As prefeituras precisam respeitar as cotas para negros e indígenas nos concursos públicos e também nos processos seletivos simplificados!



No final da manhã do dia 8 de maio de 2025, última quinta-feira, chegou ao meu conhecimento a informação de que o Edital de Abertura de Processo Seletivo Simplificado n.º 001/2025, de 15 de abril de 2025, da Secretaria de Educação de Itaguaí, publicado nas páginas 10 a 14 da Edição n.º 1.325, de 07/05/2025, do Jornal Oficial do referido Município, não teria previsto cotas para candidatos negros e indígenas, o que, em tese, viola o princípio da isonomia constitucional


Importante esclarecer que tal certame visa a contratação temporária de profissionais com atuação nas unidades escolares da rede pública municipal de Itaguaí, contemplando mais de 500 (quinhentas) vagas para cargos nas áreas administrativa, de apoio e docência, com oportunidades disponíveis para: auxiliar de creche, agente administrativo, inspetor de alunos, professores de diferentes disciplinas, orientador educacional e psicólogo, em que os interessados teriam que realizar sua inscrição exclusivamente pelo site oficial da Prefeitura, no seguinte endereço: www.itaguai.rj.gov.br/smeduseletivo2025


Tão logo soube da notícia, li os termos do referido edital e, por não haver localizado nenhuma informação acerca da reserva de vagas para negros e indígenas, mas tão somente para pessoas com deficiente no percentual mínimo de 5% (cinco por cento), encaminhei, via e-mail, uma petição de impugnação para os dois endereços eletrônicos oficiais da Secretaria Municipal de Educação constantes na respectiva página do site oficial e na Carta de Serviços da Prefeitura, com cópia para os e-mails da Procuradoria Geral do Município e da Controladoria. 


Devido ao prazo exíguo previsto no cronograma do Edital de Abertura (Anexo II) e buscando uma urgente retificação do mesmo para evitar transtornos ao certame, sinalizei o envio da uma impugnação por meio de ligações telefônicas para o número (21)3782-9003, ramal 3005, pedindo para falar com o gabinete da Secretaria, tendo também encaminhado posteriormente um e-mail para um endereço eletrônico não oficial destinado ao órgão.

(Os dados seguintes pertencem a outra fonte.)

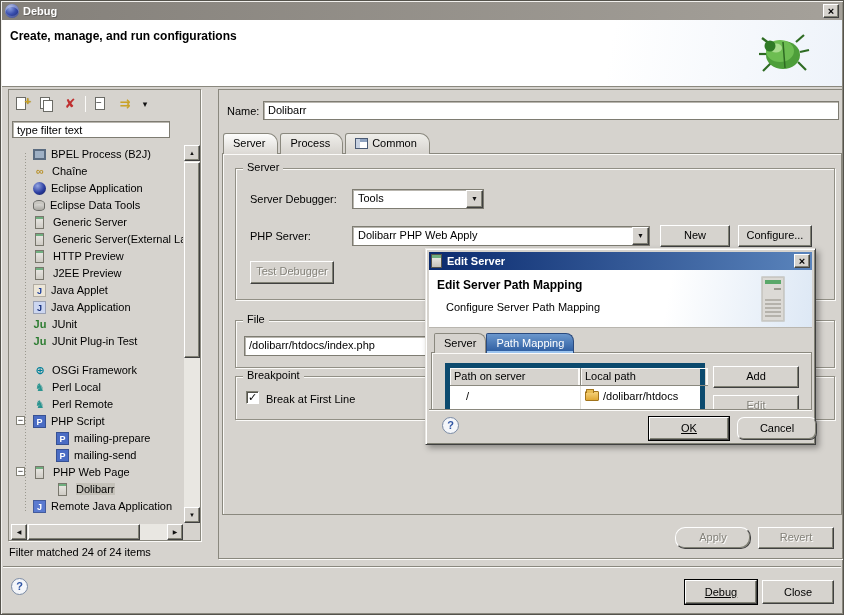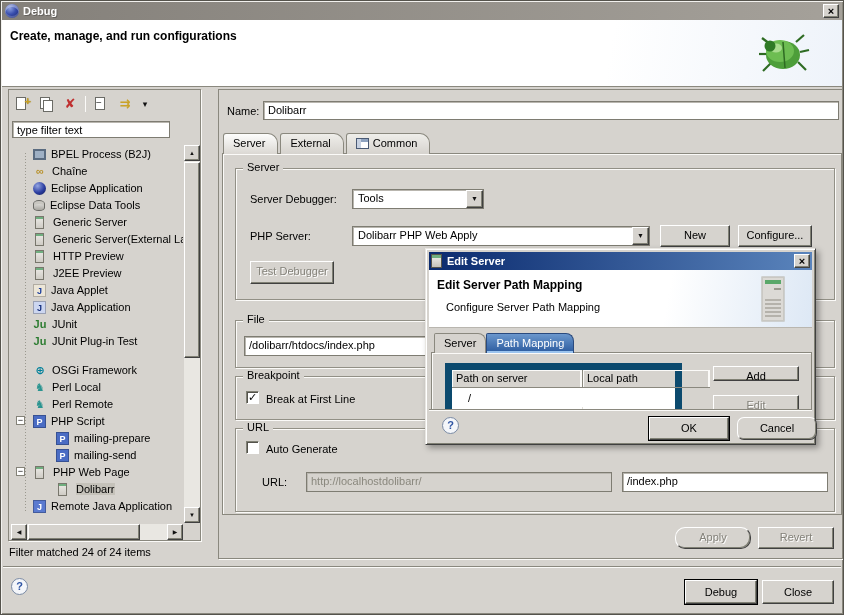"External" span { text: External -> Process }
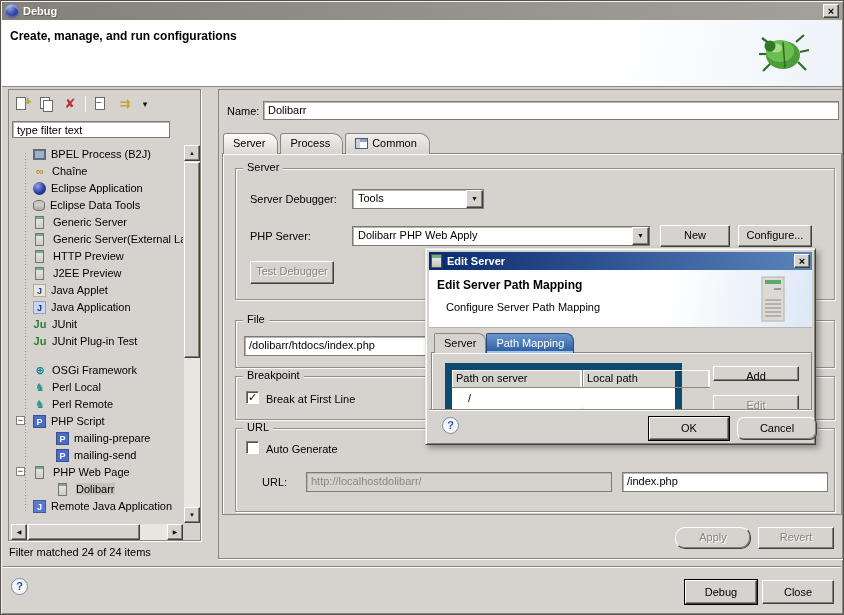"Path on server" .ptable { border: 7px solid #0c4a6e -> 5px solid #0c4a6e; width: 237px -> 260px }
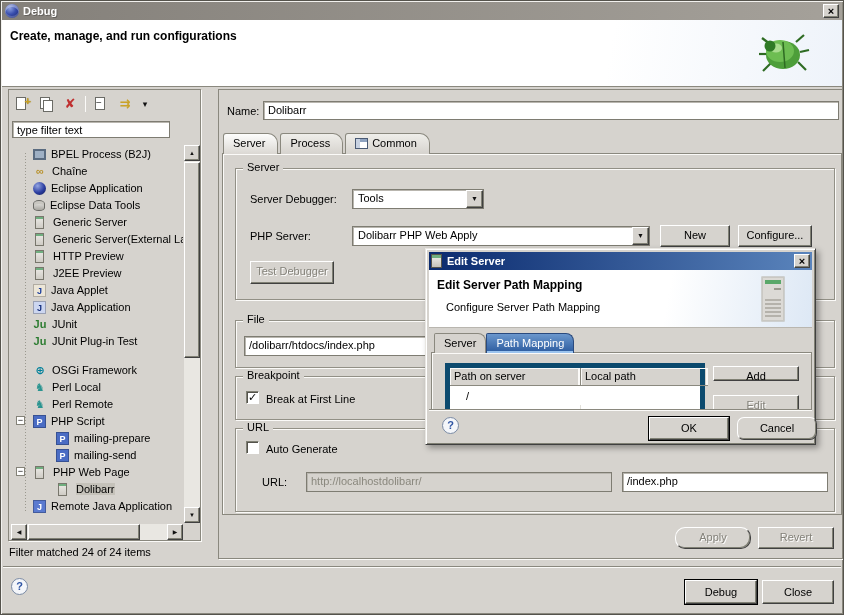"Add" div.btn { height: 15px -> 22px }
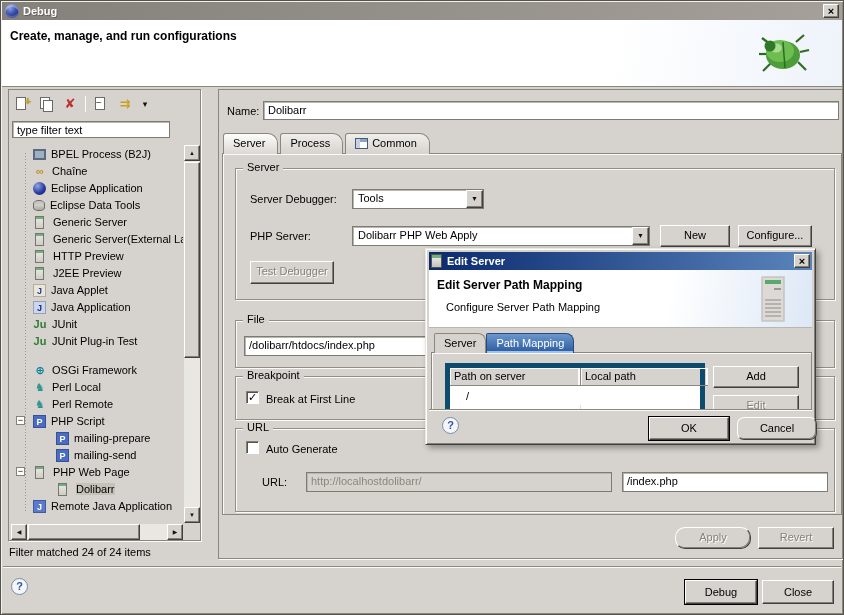"/dolibarr/htdocs" div.dcell { html: none -> <div> <span></span> <span>/dolibarr/htdocs</span> </div> }
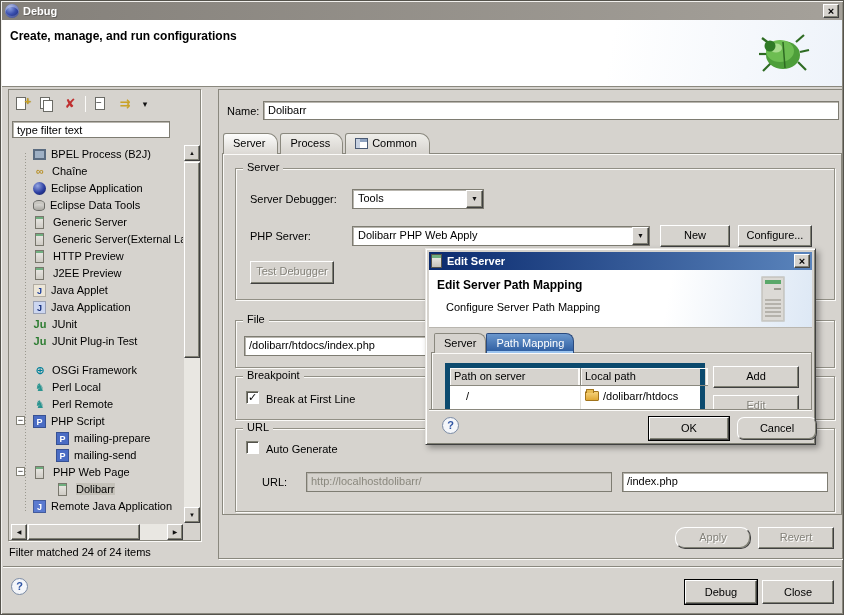"URL" div.group { html: <div> <span>URL</span> <span></span> <span>Auto Generate</span> <span>URL:</span> <div>http://localhostdolibarr/</div> <div>/index.php</div> </div> -> none }
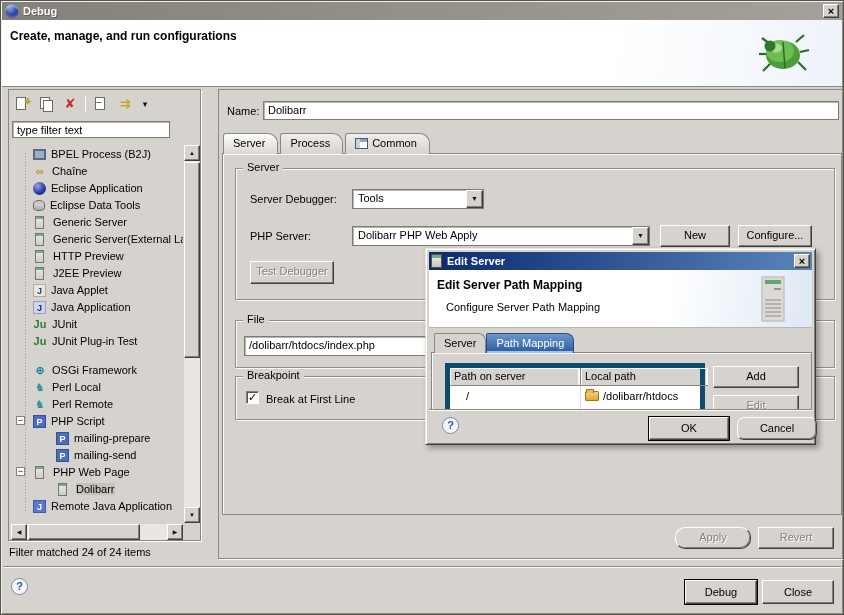"OK" .btn.default { text-decoration: none -> underline }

Porém só obtive a confirmação do recebimento às 13 horas e 36 minutos do dia 09/05/2025. 


Entretanto, até o final da referida data, último dia útil e também o último das inscrições, fiquei acompanhando se seria ou não publicada alguma retificação do Edital de Abertura. Porem, não houve até o momento nenhuma edição nova do Diário Oficial do Município, conforme pude verificar na área específica do site da Prefeitura, sendo que o referido portal já exibe a informação de terem sido encerradas as inscrições, dando a entender não ter havido qualquer retificação.


Ocorre que um edital do processo seletivo simplificado, ao deixar de prever cotas para pessoas negras e indígenas, torna-se passível de anulação por violar flagrantemente o princípio da isonomia constitucional, o que já vem sendo defendido e acolhido em diversas ações judiciais pelo país, inclusive com o deferimento de medidas liminares.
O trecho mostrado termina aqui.